La apertura de la cuarentena (en la que el gobierno cede ante la burguesía y la derecha) y una crisis que es pagada indudablemente por “los que menos tienen” no pasa sin represión. La política de “disciplinamiento social” apunta a acallar y disuadir cualquier protesta. A eso apuntan las fuerzas de seguridad y el embellecimiento que el gobierno quieren hacer con ellas.



La cuarentena no tiene la culpa


Cierto es, para ser justos, que la política para cambiar la imagen de las FF.AA. comenzó mucho antes de la pandemia. Ya el propio Alberto Fernández había pedido no condenar al Ejército por los “excesos” e “inconductas” del pasado (en referencia a la última dictadura militar). El operativo para “acercar” a las Fuerzas Armadas está en la agenda de este gobierno, como lo estuvo en todos los que tuvieron el poder desde 1983 hasta la fecha.

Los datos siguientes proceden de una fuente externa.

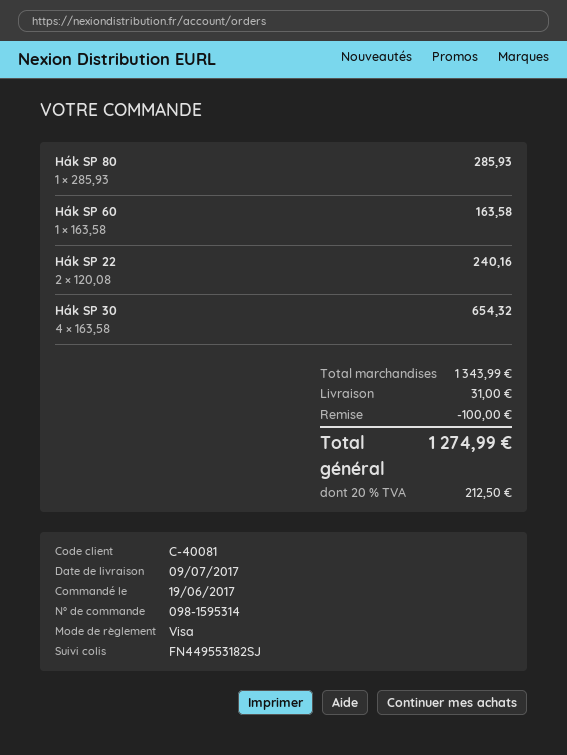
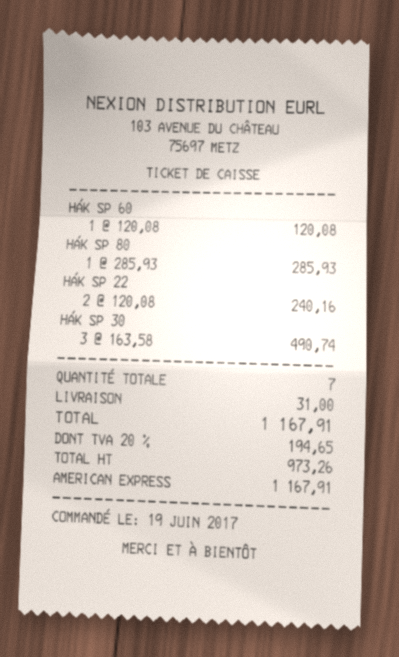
payment method: Visa -> American Express
Hák SP 60: 1 x 163.58 = 163.58 -> 1 x 120.08 = 120.08
Hák SP 30: 4 x 163.58 = 654.32 -> 3 x 163.58 = 490.74
discount: 100.00 -> none
tax: 20% = 212.50 -> 20% = 194.65
total: 1274.99 -> 1167.91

Es una iniciativa que apunta a reestructurar y recomponer a las fuerzas de seguridad para reafirmar su autoridad y, así, allanar un terreno para la represión, clave en tiempos de ajuste.


El sector progresista e incluso de izquierda que apoya y ha sido cooptado al gobierno no ha dicho una palabra de todo esto. Muchos que antes pintaban en las paredes murales del Che Guevara o de Camilo Cienfuegos hoy están con el Ejército. Estos sectores (Patria Grande, etc.), con la antropóloga Sabina Frederic a la cabeza, buscan lavarles la cara a los represores para que tengan una mejor imagen entre los trabajadores y la juventud. Por eso callan ante todos los casos de violencia institucional de los últimos días. Buscan vender una conciliación de algo irreconciliable: o se está con quienes luchan o se apoya a quienes reprimen.


Un hecho simbólico pero muy significativo sucedió el pasado viernes. Nadie del gobierno (lógicamente) criticó el tweet de Alberto Fernández que “saludaba” con énfasis al Ejército en su día con un video “emotivo” y la alegría del “compromiso con la democracia”. En la misma fecha se cumplió el aniversario del Cordobazo, sin que esto mereciera un recordatorio ni del presidente ni de ninguno de sus funcionarios. Dime qué reivindicas y te diré qué intereses defiendes. La juventud y los trabajadores deben estar explícitamente del lado contrario.